# [Exercise description]
Tell me, please, how many lines in the records below include the word "align". Give no more than the number.

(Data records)
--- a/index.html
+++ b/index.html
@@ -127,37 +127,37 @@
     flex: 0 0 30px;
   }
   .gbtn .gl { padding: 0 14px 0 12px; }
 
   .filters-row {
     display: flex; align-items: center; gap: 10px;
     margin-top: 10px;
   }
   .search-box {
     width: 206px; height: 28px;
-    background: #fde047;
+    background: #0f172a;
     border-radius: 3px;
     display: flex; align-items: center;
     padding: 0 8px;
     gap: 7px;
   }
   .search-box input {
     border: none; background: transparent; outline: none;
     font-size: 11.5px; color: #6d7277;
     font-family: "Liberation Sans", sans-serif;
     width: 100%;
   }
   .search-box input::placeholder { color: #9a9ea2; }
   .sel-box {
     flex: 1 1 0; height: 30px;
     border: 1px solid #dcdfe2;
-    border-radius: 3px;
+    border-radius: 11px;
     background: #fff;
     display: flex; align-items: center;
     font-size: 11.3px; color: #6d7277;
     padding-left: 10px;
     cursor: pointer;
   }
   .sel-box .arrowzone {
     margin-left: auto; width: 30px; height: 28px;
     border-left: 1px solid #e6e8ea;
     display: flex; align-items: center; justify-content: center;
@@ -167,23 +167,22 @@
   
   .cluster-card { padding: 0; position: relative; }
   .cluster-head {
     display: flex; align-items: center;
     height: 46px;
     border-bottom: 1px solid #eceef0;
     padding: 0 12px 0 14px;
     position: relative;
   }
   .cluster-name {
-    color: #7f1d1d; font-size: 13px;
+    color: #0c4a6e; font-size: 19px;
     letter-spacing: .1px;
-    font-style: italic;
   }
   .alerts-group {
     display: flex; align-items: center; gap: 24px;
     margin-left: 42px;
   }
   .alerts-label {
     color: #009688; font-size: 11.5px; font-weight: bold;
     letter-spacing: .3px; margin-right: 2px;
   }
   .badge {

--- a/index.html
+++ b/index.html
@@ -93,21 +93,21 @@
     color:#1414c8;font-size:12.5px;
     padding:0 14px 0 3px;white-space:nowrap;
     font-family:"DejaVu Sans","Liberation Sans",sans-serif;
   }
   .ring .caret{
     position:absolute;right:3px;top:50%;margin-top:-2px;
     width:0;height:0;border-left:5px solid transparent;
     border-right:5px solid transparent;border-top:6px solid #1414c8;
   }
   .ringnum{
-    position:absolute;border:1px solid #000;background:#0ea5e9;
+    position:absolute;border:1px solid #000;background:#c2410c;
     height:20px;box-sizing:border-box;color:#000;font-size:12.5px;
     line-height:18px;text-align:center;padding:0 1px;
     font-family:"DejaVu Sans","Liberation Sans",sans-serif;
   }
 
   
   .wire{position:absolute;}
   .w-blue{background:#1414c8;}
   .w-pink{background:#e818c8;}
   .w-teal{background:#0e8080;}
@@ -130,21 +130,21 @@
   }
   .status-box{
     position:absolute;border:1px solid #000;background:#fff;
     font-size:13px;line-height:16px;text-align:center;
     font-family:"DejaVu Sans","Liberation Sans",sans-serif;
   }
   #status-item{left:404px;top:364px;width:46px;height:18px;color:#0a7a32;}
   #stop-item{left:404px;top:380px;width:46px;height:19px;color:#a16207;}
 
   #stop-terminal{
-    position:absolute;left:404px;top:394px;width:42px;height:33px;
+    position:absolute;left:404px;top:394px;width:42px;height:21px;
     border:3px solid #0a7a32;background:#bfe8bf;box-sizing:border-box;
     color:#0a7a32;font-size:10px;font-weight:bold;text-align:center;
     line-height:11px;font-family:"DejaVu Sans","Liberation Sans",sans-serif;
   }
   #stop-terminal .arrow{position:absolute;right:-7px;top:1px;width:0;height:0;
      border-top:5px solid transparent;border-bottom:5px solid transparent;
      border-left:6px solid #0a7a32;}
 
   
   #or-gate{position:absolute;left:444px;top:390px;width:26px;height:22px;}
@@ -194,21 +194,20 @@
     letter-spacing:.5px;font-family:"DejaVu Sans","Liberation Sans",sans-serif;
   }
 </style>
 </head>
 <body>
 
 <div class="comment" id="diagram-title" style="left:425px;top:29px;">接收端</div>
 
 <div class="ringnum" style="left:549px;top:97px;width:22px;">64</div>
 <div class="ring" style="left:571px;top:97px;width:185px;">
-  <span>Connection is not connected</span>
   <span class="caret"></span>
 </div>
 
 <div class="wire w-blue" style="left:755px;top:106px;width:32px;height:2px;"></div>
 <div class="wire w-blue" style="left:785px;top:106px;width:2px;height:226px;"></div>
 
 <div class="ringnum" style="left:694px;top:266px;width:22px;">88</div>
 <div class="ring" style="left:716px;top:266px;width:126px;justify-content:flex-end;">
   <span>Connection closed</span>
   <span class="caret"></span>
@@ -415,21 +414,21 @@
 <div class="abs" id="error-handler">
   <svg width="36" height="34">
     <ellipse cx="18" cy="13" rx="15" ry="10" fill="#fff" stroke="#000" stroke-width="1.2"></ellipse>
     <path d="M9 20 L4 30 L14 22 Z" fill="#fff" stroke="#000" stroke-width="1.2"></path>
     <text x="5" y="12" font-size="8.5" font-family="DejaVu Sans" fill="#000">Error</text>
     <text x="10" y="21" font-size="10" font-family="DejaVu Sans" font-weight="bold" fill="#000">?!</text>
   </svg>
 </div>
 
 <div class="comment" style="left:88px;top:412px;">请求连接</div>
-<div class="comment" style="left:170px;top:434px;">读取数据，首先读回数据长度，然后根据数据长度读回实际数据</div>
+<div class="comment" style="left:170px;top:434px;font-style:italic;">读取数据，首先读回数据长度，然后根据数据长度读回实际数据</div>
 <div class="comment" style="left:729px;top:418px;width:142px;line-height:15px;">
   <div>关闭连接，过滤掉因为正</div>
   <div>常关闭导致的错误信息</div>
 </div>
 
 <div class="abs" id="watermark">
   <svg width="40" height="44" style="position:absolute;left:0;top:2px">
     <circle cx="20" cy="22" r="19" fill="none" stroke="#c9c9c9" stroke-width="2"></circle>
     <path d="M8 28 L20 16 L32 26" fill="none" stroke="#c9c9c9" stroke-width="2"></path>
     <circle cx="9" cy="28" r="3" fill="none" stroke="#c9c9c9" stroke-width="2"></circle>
...
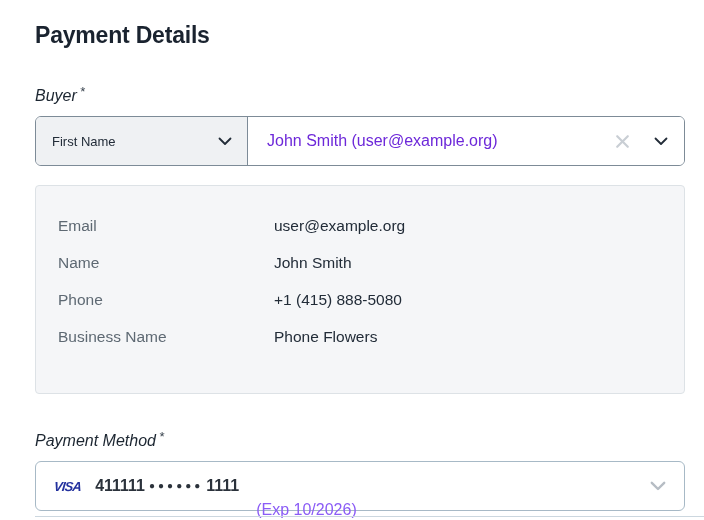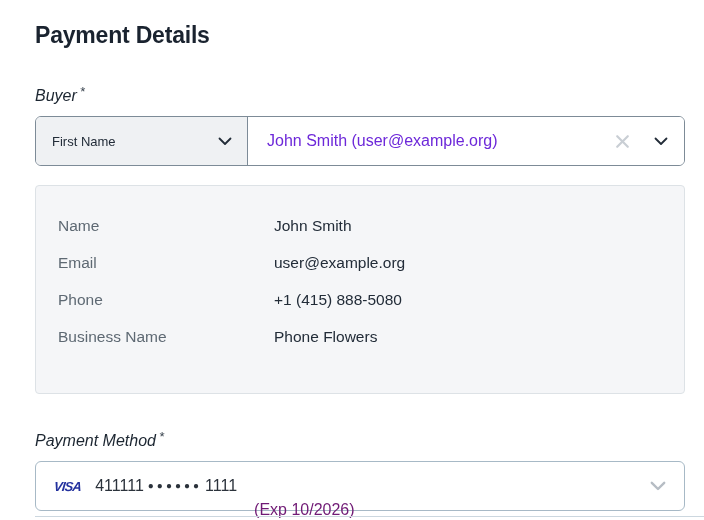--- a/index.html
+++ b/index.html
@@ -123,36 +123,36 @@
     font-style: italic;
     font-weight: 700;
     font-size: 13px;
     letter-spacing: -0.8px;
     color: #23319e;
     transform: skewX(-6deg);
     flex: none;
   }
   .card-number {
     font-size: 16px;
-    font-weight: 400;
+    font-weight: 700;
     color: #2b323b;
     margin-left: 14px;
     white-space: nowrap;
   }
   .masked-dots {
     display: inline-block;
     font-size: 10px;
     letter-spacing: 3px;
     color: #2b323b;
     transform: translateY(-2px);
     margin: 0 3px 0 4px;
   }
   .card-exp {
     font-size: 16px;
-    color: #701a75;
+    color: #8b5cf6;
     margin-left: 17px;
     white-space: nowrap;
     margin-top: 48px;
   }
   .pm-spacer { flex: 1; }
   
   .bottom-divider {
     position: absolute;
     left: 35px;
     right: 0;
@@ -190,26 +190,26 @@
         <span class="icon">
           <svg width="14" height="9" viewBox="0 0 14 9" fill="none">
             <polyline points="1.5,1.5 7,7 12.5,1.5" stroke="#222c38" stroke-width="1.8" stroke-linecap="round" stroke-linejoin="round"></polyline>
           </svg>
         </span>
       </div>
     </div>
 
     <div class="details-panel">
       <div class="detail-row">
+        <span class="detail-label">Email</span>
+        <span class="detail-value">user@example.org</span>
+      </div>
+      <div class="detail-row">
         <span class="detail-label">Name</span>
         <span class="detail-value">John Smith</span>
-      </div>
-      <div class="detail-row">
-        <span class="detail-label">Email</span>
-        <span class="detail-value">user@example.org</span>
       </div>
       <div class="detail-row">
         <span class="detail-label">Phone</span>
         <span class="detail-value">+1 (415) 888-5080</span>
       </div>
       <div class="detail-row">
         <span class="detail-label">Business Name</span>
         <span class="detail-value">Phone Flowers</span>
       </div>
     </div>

# [Result of the task]
9